Unintentionally campy, Species is a load of creature feature fun. While the special effects are terribly dated and the performances impossible to be taken seriously, this gory romp offers adequate entertainment value.
Ben Kingsley, who is completely out of place here, stars as a government agent tasked with tracking down an alien species whose DNA has been merged with a human. The problem is this hybrid critter is in desperate need of male companionship to breed and do what all aliens do: try to take over the world. That’s what Species does best, blatantly exploiting Natasha Henstridge’s finest assets in her first starring role.
The science side of things, well paced and explained, doesn’t slow down the minuscule plotline. There's enough action and chase sequences to see this one through the end. The finale, loaded with some of the earliest motion capture animation effects in Hollywood, may fumble in that regard, but provides plenty of fire and intensity. Eerie and disgusting practical effects are effective on the other hand, including some gruesome gore that should satisfy any gore hound.
You can’t dissect Species to find some deeper meaning or justify its existence with any actual purpose.
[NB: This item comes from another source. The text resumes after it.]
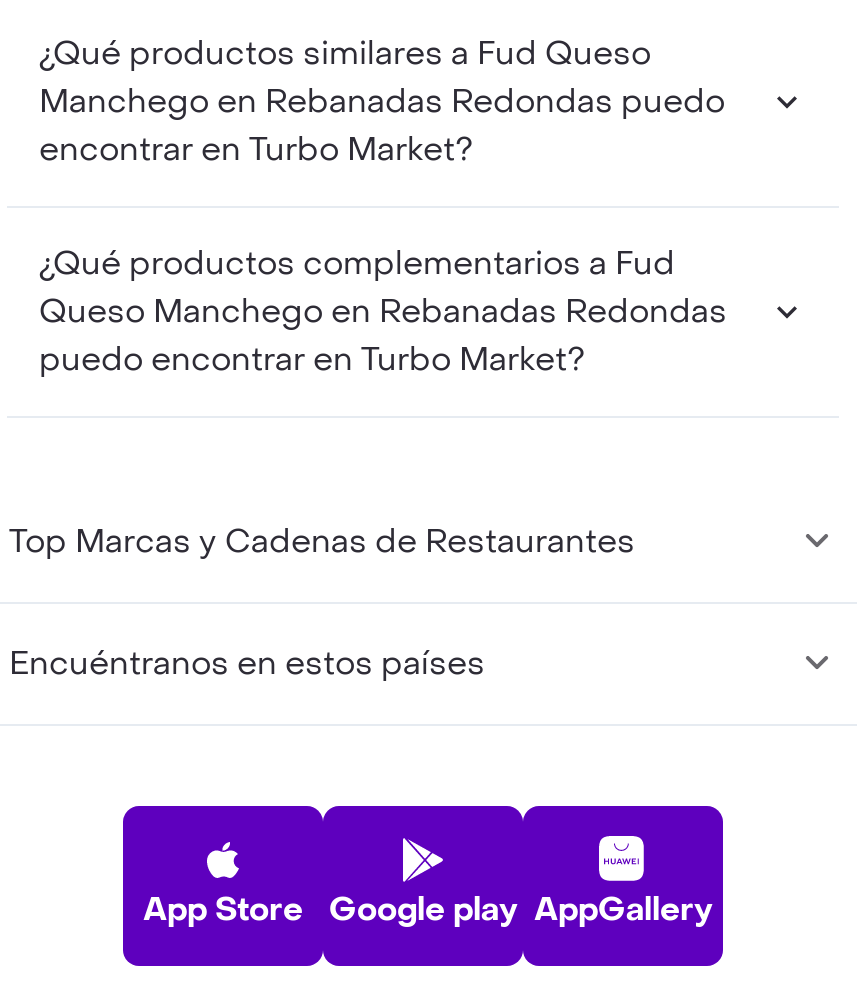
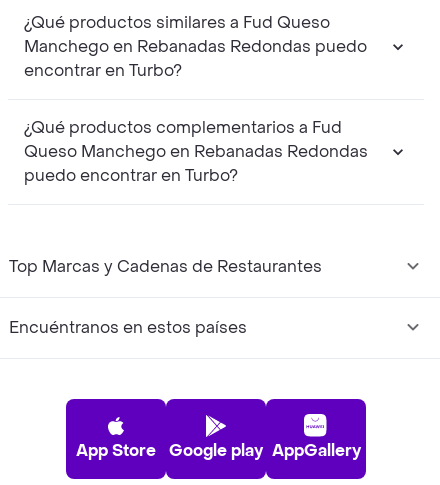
- encontrar en Turbo Market?
+ encontrar en Turbo?

- puedo encontrar en Turbo Market?
+ puedo encontrar en Turbo?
It’s goal was to make an erotic, goofy creature flick loaded with boobs and blood. Species has that market cornered, and unless your morals tell you otherwise, this is stupidly fun entertainment.
Strong, powerful bass is the highlight of this audio mix. That’s about the best thing it has going for it. While there is some noticeable separation, the rear speakers are left out. Only minor bits and pieces of action find their way into all channels, disappointing given the potential for atmosphere in the closed corridors of the finale.
Two commentaries lead the extras, one with director Roger Donaldson, Michael Madsen, and Natasha Henstridge discussing the film from their points of view. The second also has Donaldson leading the visual effects crew through the process of crafting the creature effects and gore.
Two featurettes culled from a Species DVD box set are included. The first is Designing a Hybrid, a 15 minute piece on the effects that lauds the arrival of motion capture. The second is H.G. Giger at Work which takes fans into the artist's home (he designed the creature here and for Alien) and the studio where he works. It’s excellent fan service during its 12 minute run.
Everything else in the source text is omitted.